In a recent study published in Emerging Infectious Diseases, researchers investigated the potential exposure of peri-urban non-human primates (NHPs) residing near Yangon to arboviruses that have raised health concerns. They also investigated whether NHPs could be potential sources of viral spillover to humans or could be infected by reverse arboviral spillover from humans.
Non-human primates (NHPs) living near human residences enhance the risk of sylvatic arbovirus transmission. Myanmar is one of the most densely forested but least studied Asian regions. Studies have reported on the evolutionary origin of the Zika virus (ZIKV), chikungunya virus (CHIKV), Japanese encephalitis virus (JEV), and dengue virus (DENV) among NHPs, which are highly endemic in human beings. Sylvatic transmission of arboviruses among NHPs could be a potential source of viral infection in humans, with significant impacts on public health.
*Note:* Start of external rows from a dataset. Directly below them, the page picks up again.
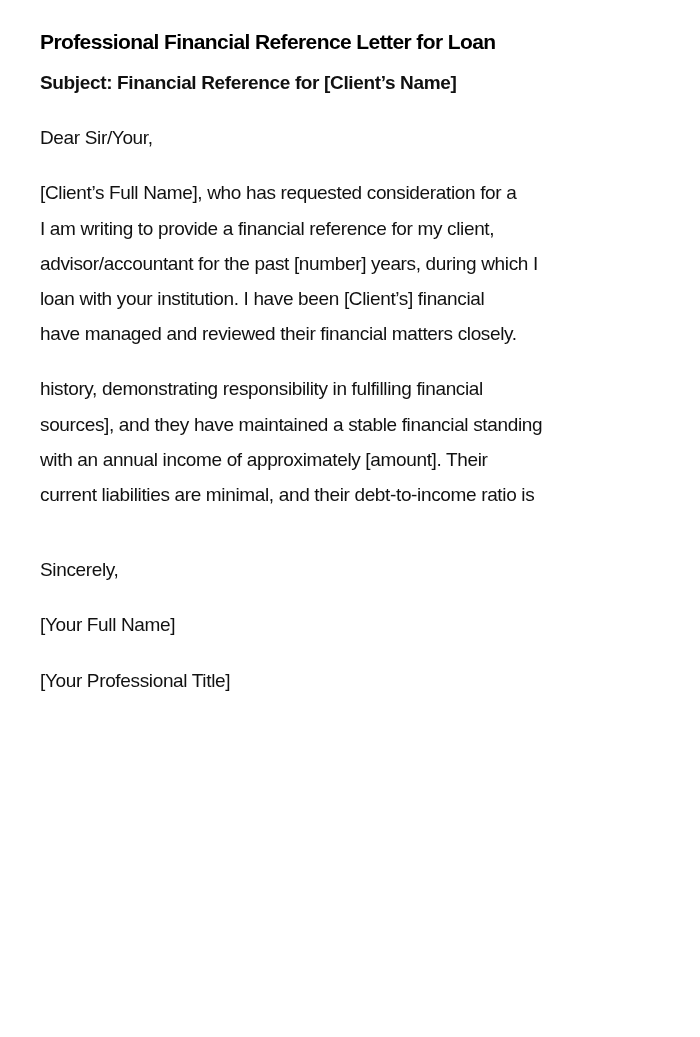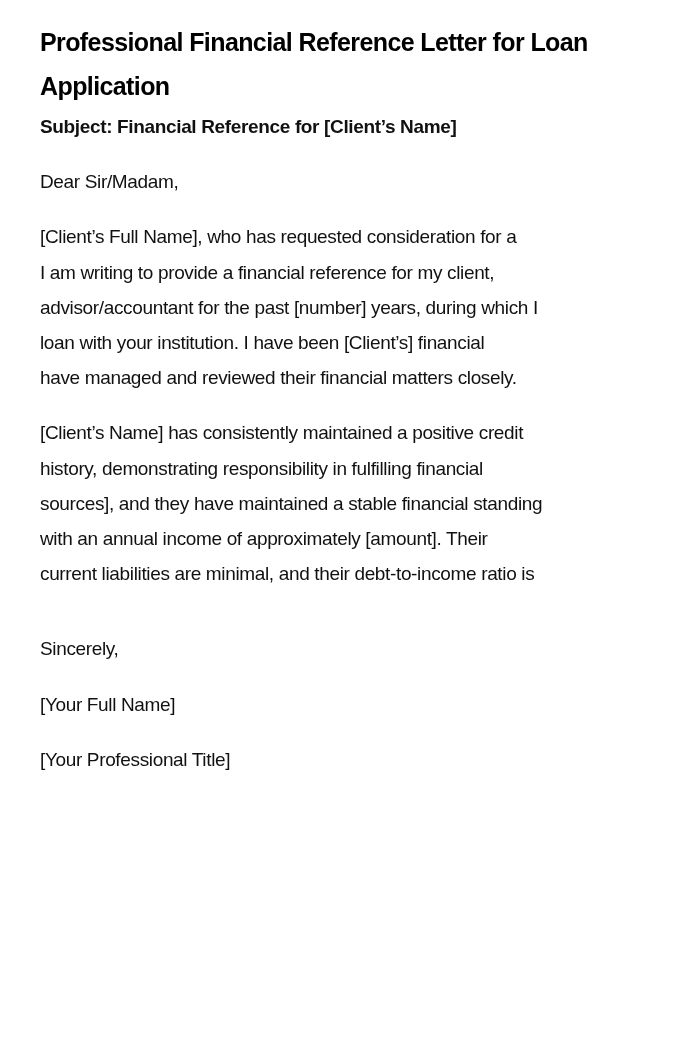--- a/index.html
+++ b/index.html
@@ -15,21 +15,21 @@
     }
     .page {
       position: relative;
       padding: 20px 40px 0 40px;
       box-sizing: border-box;
       width: 700px;
     }
     .title {
       font-family: "Liberation Sans", sans-serif;
       font-weight: bold;
-      font-size: 25px;
+      font-size: 21px;
       line-height: 44px;
       letter-spacing: -0.6px;
       margin: 0 0 0 0;
       color: #000000;
     }
     .line {
       display: block;
       white-space: nowrap;
     }
     .para {
@@ -42,40 +42,38 @@
     }
     .subject { margin-top: 1px; font-weight: bold; }
     .gap { height: 20px; }
   </style>
 </head>
 <body>
 
 <div class="page">
   <h1 class="title">
     <span class="line">Professional Financial Reference Letter for Loan</span>
-    <span class="line">Application</span>
   </h1>
 
   <p class="para subject">Subject: Financial Reference for [Client’s Name]</p>
   <div class="gap"></div>
 
-  <p class="para">Dear Sir/Madam,</p>
+  <p class="para">Dear Sir/Your,</p>
   <div class="gap"></div>
 
   <p class="para">
     <span class="line">[Client’s Full Name], who has requested consideration for a</span>
     <span class="line">I am writing to provide a financial reference for my client,</span>
     <span class="line">advisor/accountant for the past [number] years, during which I</span>
     <span class="line">loan with your institution. I have been [Client’s] financial</span>
     <span class="line">have managed and reviewed their financial matters closely.</span>
   </p>
   <div class="gap"></div>
 
   <p class="para">
-    <span class="line">[Client’s Name] has consistently maintained a positive credit</span>
     <span class="line">history, demonstrating responsibility in fulfilling financial</span>
     <span class="line">sources], and they have maintained a stable financial standing</span>
     <span class="line">with an annual income of approximately [amount]. Their</span>
     <span class="line">current liabilities are minimal, and their debt-to-income ratio is</span>
   </p>
   <div class="gap"></div>
 
   <div class="gap"></div>
 
   <p class="para">Sincerely,</p>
In addition, sylvatic cycles could provide suitable environments for the emergence of novel viral strains; however, data on the sylvatic origin of CHIKV transmission in the Asian continent, especially Myanmar, are limited. Very few human CHIKV cases were documented by the Myanmar Ministry of Health between 2011 and 2018; however, widespread CHIKV outbreaks occurred in Nay Pyi Taw, Mandalay, Yangon, and Kachin State regions of Myanmar in 2019, indicative of CHIKV re-emergence.
In the present study, researchers investigated the origin of CHIKV transmission among NHPs living in Myanmar and the role of NHPs living in forested areas outside Yangon in CHIKV re-emergence.
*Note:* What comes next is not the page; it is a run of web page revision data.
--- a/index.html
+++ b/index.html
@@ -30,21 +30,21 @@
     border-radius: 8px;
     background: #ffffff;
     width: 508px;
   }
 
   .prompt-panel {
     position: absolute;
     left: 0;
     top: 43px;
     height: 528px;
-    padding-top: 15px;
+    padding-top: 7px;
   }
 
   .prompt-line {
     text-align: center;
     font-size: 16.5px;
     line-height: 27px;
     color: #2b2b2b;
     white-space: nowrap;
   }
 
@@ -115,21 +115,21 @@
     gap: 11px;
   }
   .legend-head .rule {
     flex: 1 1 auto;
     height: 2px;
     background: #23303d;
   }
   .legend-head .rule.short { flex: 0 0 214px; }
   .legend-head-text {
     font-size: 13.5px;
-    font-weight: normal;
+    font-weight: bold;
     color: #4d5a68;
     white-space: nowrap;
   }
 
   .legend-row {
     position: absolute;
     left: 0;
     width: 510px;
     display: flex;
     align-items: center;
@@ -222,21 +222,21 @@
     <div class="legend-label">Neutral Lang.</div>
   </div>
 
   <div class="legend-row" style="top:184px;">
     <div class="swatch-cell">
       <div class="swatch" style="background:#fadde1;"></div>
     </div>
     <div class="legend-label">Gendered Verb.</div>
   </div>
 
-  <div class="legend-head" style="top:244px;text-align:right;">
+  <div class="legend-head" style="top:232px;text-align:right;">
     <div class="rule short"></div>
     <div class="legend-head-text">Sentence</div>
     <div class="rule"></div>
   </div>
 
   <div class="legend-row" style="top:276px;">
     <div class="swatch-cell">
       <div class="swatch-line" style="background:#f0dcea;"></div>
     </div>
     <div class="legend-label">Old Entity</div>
Serum samples were obtained from NHPs living in Hlawga National Park, situated near Yangon, Myanmar, between October 2016 and August 2017, spanning two wet/dry seasons. Multiplexed bead-based assays were performed to concomitantly determine total immunoglobulin G (IgG), IgM, and IgA titers against the envelope 1 (E) proteins of CHIKV and ZIKV and NS1 (non-structural protein 1) of ZIKV, DENV, JEV, West Nile virus (WNV), tickborne encephalitis (TBE) virus and yellow fever virus.
Plaque reduction neutralization assays were performed to confirm the findings, and the cutoff values were determined based on the least median value of fluorescence intensity detected by a positive test result. RT-PCR (reverse transcription polymerase chain reaction) analysis with conserved sites of Alphavirus species and Flavivirus species as targets was performed for arbovirus viremia detection.
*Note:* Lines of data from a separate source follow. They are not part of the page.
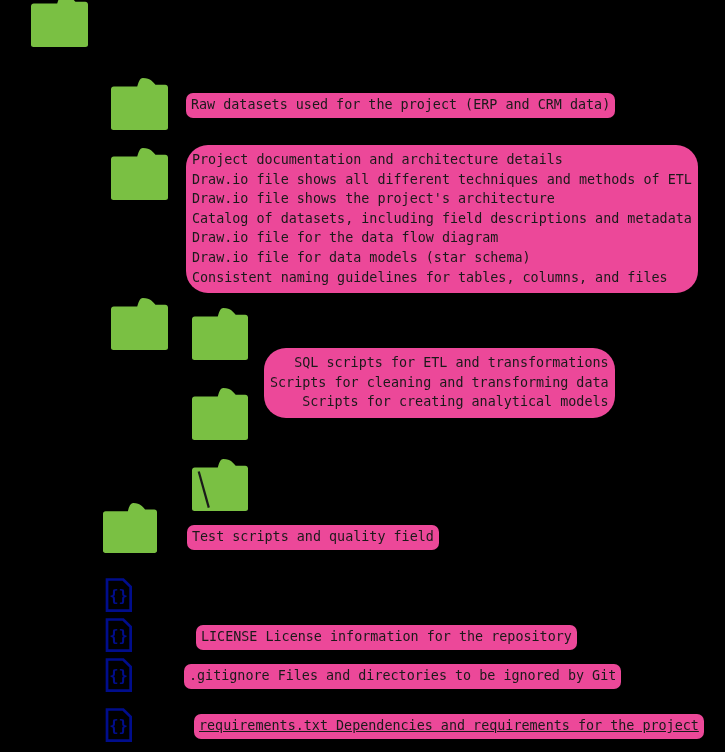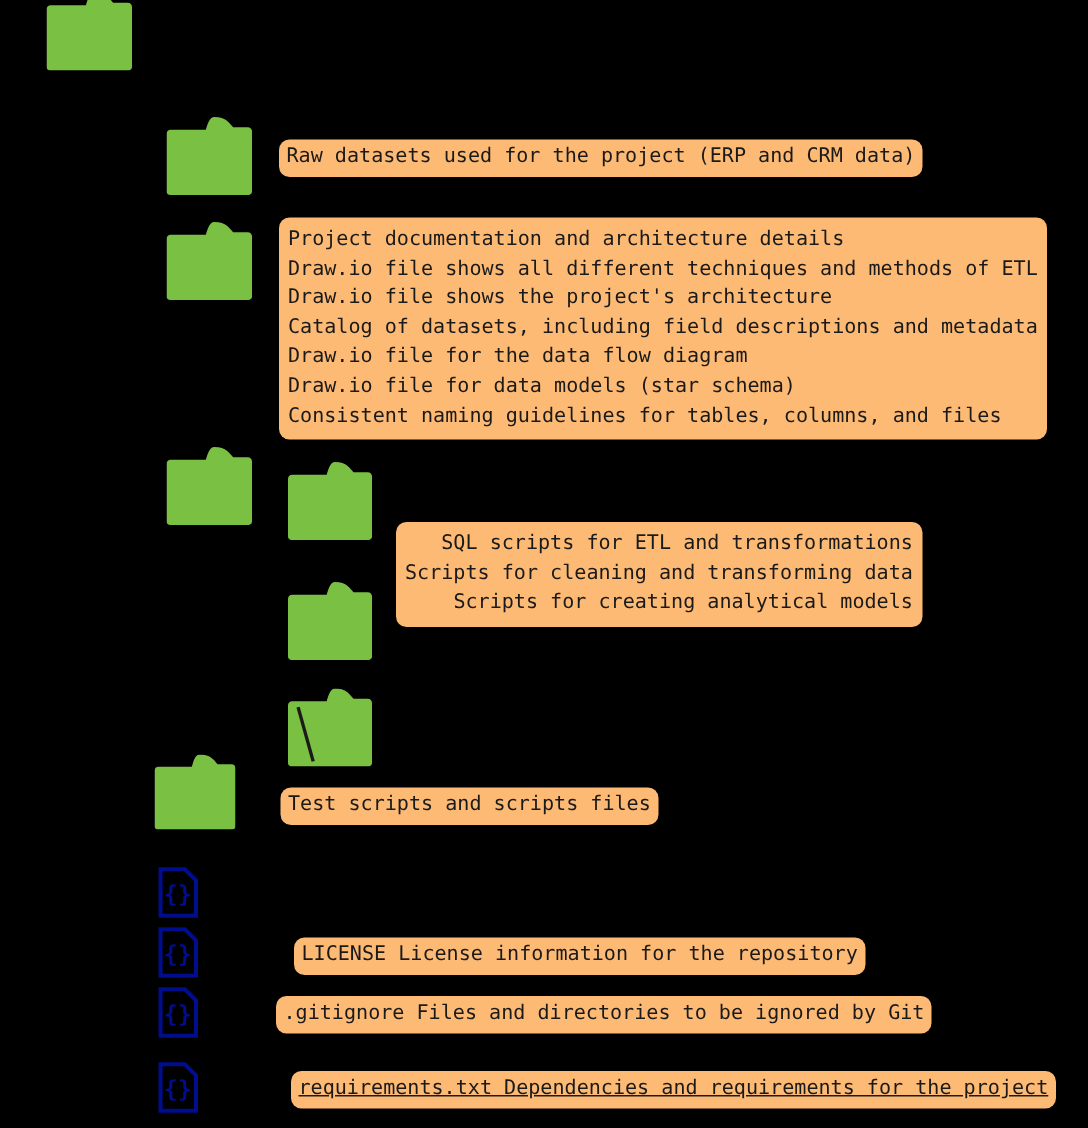--- a/index.html
+++ b/index.html
@@ -41,40 +41,41 @@
   }
   .fileicon svg {
     display: block;
     width: 100%;
     height: 100%;
   }
 
   
   .callout {
     position: absolute;
-    background: #fdba74;
+    background: #ec4899;
     color: #1a1a1a;
     border-radius: 7px;
     font-family: "DejaVu Sans Mono", "Liberation Mono", monospace;
     font-size: 13.4px;
     line-height: 19.6px;
     letter-spacing: 0px;
     white-space: pre;
     overflow: hidden;
     box-sizing: border-box;
   }
   .callout .line {
     white-space: pre;
     display: block;
   }
   .callout.single {
     padding: 2px 5px 3px 5px;
   }
   .callout.multi {
     padding: 5px 6px 6px 6px;
+    border-radius: 22px;
   }
 </style>
 </head>
 <body>
 
 <div id="canvas">
     <div class="folder" style="left: 31px; top: -5px; width: 57px; height: 52px;">
       <svg viewBox="0 0 100 92" preserveAspectRatio="none" xmlns="http://www.w3.org/2000/svg">
         <path d="M56 0 C70 0 74 8 78 12 L95 12 C98 12 100 14 100 17 L100 88 C100 90.5 98 92 95.5 92 L4.5 92 C2 92 0 90.5 0 88 L0 20 C0 17 2 15 5 15 L46 15 C48 9 50 0 56 0 Z" fill="#7ac043"></path>
       </svg>
@@ -135,17 +136,17 @@
     </div>
     <div class="fileicon" style="left: 105px; top: 708px; width: 27px; height: 34px;">
       <svg viewBox="0 0 80 100" xmlns="http://www.w3.org/2000/svg">
         <path d="M6 4 L54 4 L76 26 L76 96 L6 96 Z" fill="none" stroke="#000d8c" stroke-width="8" stroke-linejoin="miter"></path>
         <text x="40" y="68" font-family="DejaVu Sans Mono, Liberation Mono, monospace" font-size="46" font-weight="bold" fill="#000d8c" text-anchor="middle">{}</text>
       </svg>
     </div>
     <div class="callout single" style="left: 186px; top: 93px; max-width: 539px;"><span class="line">Raw datasets used for the project (ERP and CRM data)</span></div>
     <div class="callout multi" style="left: 186px; top: 145px; max-width: 539px;"><span class="line">Project documentation and architecture details</span><span class="line">Draw.io file shows all different techniques and methods of ETL</span><span class="line">Draw.io file shows the project's architecture</span><span class="line">Catalog of datasets, including field descriptions and metadata</span><span class="line">Draw.io file for the data flow diagram</span><span class="line">Draw.io file for data models (star schema)</span><span class="line">Consistent naming guidelines for tables, columns, and files</span></div>
     <div class="callout multi" style="left: 264px; top: 348px; max-width: 461px; text-align: right;"><span class="line">SQL scripts for ETL and transformations</span><span class="line">Scripts for cleaning and transforming data</span><span class="line">Scripts for creating analytical models</span></div>
-    <div class="callout single" style="left: 187px; top: 525px; max-width: 538px;"><span class="line">Test scripts and scripts files</span></div>
+    <div class="callout single" style="left: 187px; top: 525px; max-width: 538px;"><span class="line">Test scripts and quality field</span></div>
     <div class="callout single" style="left: 196px; top: 625px; max-width: 529px; text-align: right;"><span class="line">LICENSE License information for the repository</span></div>
     <div class="callout single" style="left: 184px; top: 664px; max-width: 541px;"><span class="line">.gitignore Files and directories to be ignored by Git</span></div>
     <div class="callout single" style="left: 194px; top: 714px; max-width: 531px; text-decoration: underline;"><span class="line">requirements.txt Dependencies and requirements for the project</span></div>
   </div>
 
 </body></html>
The number of positive or negative serum samples based on the total Ig titers and period prevalence in rhesus macaques (Macaca mulatta) and pig-tailed macaques (Macaca nemestrina) were determined. Differences in results obtained by sex (male, female), age class (subadult, adult), and season (dry, wet) were analyzed.
Virus-reactive antibody titers were detected among NHPs living in Hlawga national park, indicating prior arbovirus exposure. Still, the viruses could not be detected by RT-PCR, indicative of the absence of any active arbovirus infection. In total, 39 (out of 119, 33%) NHPs and five (out of 119, 4.0%) showed seropositivity for CHIKV and JEV, respectively. All the samples obtained showed seronegativity for WNV, ZIKV, TBE virus, and yellow fever virus.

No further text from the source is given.